大齐,苇子镇,义庄。
李炎穿着破旧而厚实的围裙,站在长木桌前,面无表情。
褐色的长木桌上,摆着一具僵直的尸体,看面相是个干瘦的中年男子,正是今日收尸人刚刚送来的。
“脱衣。”
一旁坐在太师椅上的解尸大师傅王梁淡淡说道。
李炎依言将尸体的衣服解开,脱成了赤条条好似刚入尘世。
“缝眼。”
李炎深吸一口气,面不改色心不跳地拿起旁边布袋上插着的粗大缝衣针,穿针引线,用泡过黑狗血的牛皮线将尸体的眼皮密密缝上。
一只眼睛缝九针,一针不得多一针不得少。
“封口。”
粗大的缝衣针穿过尸体的嘴唇,整整三十六针,密密麻麻的针脚将尸体的嘴牢牢封住。
“封耳。”
李炎将尸体的脑袋向一旁转过去,取过旁边早就用油灯炙烤了一会儿的半盏赤红蜡油,倒进了尸体的左耳。
等到倒满封死,蜡油凝固之后,又如法炮制,用蜡油把尸体的右耳也彻底封住。
见李炎手法娴熟,王梁微微点头,继续说道:
“封窍。

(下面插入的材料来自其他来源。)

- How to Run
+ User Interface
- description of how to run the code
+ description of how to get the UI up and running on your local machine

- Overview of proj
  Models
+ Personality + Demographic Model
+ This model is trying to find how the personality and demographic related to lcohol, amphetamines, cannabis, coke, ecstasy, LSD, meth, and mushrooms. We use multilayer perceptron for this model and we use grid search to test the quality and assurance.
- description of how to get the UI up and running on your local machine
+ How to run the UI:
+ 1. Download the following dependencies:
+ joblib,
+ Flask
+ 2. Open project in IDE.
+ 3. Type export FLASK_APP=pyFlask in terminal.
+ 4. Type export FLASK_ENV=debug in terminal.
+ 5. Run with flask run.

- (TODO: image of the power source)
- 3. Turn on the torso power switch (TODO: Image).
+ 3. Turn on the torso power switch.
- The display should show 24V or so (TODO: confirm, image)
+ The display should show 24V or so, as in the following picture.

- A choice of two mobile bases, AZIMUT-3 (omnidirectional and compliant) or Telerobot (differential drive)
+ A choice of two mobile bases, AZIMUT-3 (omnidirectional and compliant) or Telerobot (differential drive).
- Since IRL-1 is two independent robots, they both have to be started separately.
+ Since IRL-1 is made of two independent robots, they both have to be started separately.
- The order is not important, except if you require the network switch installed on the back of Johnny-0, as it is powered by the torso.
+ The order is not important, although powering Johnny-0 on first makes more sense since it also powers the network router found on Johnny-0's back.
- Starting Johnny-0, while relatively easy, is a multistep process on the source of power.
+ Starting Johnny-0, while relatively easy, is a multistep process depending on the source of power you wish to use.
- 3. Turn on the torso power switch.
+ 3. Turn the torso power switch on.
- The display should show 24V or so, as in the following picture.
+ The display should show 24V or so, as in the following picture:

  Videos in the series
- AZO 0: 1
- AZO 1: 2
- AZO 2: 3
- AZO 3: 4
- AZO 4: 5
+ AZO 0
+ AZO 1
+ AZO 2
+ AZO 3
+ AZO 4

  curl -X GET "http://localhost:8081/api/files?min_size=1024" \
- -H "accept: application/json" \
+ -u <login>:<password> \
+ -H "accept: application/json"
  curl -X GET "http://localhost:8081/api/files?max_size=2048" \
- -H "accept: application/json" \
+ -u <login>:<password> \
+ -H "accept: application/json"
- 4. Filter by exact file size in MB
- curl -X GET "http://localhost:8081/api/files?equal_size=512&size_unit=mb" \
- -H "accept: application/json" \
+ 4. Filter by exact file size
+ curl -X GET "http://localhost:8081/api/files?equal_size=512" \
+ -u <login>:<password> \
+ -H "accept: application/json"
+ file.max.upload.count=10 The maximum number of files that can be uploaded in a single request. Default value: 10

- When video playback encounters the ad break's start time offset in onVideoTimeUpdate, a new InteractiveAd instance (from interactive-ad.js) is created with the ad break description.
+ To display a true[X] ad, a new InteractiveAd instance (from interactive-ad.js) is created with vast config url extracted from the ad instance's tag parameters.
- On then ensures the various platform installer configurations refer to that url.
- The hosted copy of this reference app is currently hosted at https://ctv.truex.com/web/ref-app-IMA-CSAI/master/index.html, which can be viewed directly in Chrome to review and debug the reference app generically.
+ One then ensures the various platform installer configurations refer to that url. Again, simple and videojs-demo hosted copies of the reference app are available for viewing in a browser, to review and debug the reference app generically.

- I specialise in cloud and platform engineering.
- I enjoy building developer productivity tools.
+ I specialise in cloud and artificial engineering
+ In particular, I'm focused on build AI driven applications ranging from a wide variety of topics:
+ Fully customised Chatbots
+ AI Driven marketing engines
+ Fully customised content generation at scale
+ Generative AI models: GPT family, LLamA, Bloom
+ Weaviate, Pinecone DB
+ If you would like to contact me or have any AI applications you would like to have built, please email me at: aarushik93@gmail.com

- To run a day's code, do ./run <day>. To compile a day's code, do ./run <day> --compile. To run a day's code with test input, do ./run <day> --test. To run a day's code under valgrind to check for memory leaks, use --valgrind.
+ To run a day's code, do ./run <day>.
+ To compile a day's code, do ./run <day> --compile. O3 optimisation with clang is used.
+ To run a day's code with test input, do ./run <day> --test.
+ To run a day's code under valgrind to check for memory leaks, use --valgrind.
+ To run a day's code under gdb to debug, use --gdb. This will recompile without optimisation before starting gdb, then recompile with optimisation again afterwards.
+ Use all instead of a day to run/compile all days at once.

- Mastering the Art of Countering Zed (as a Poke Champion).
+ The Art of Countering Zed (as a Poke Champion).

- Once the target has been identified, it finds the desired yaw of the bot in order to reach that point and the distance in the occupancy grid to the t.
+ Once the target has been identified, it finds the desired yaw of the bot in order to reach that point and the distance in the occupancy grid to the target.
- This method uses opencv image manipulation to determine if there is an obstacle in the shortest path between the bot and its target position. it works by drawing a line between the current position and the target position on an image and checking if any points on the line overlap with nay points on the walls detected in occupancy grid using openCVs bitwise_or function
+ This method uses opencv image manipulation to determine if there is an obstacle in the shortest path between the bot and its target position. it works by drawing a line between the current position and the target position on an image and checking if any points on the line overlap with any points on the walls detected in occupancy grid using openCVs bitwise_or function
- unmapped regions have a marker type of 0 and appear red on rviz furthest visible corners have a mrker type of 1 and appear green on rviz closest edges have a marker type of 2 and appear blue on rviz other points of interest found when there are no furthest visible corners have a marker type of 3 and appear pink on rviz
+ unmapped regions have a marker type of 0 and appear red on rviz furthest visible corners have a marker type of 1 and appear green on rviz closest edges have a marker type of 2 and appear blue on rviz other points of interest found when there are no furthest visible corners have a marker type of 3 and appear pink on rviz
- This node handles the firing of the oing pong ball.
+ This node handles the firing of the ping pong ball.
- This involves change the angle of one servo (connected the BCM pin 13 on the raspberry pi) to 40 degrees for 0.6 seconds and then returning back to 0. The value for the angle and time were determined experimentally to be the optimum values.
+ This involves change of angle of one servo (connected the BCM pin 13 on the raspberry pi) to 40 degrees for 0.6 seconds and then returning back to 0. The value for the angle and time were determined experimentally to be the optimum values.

”
李炎立刻把尸体翻转过来面朝下,拿起旁边的铅坠,塞进尸体的后窍。
只是在看到尸体左后肩上的一片淡淡勾勒的羽毛状刺青不由一愣,这些日子他烧的几具尸体好像都有这种刺青,不过王梁却从未说过什么。
做完这些,不等王梁继续说话,李炎抓起布袋里面的剃刀,从尸体的后脑勺开始,将他的头发一片片剃下来,不一会儿已经将尸体剃成了光头。
而后又将尸体再次翻过来,拿起一旁的勾刀,从尸体的心窝处下刀,将肚子剖开,脏器全部取出装到旁边写满经文的木盒之中,再用整整四十九针将胸腹缝上。
随后取过旁边的牛筋和牛皮绞成的绳子,把尸体的双手双脚都牢牢捆起来。
王梁端起茶水喝了一口润喉,淡淡说道:
“手法还是粗陋,裹幡吧。”
李炎从一旁的木架上取过一叠巴掌宽的经幡,上面用朱砂写满了不明所以的经文,将尸体从头到脚裹成了一个粽子,又贴心的在胸口的位置打了个蝴蝶结。
做完这些,再加上拖动尸体的沉重,李炎已经累得满头大汗,围裙上也满是血污。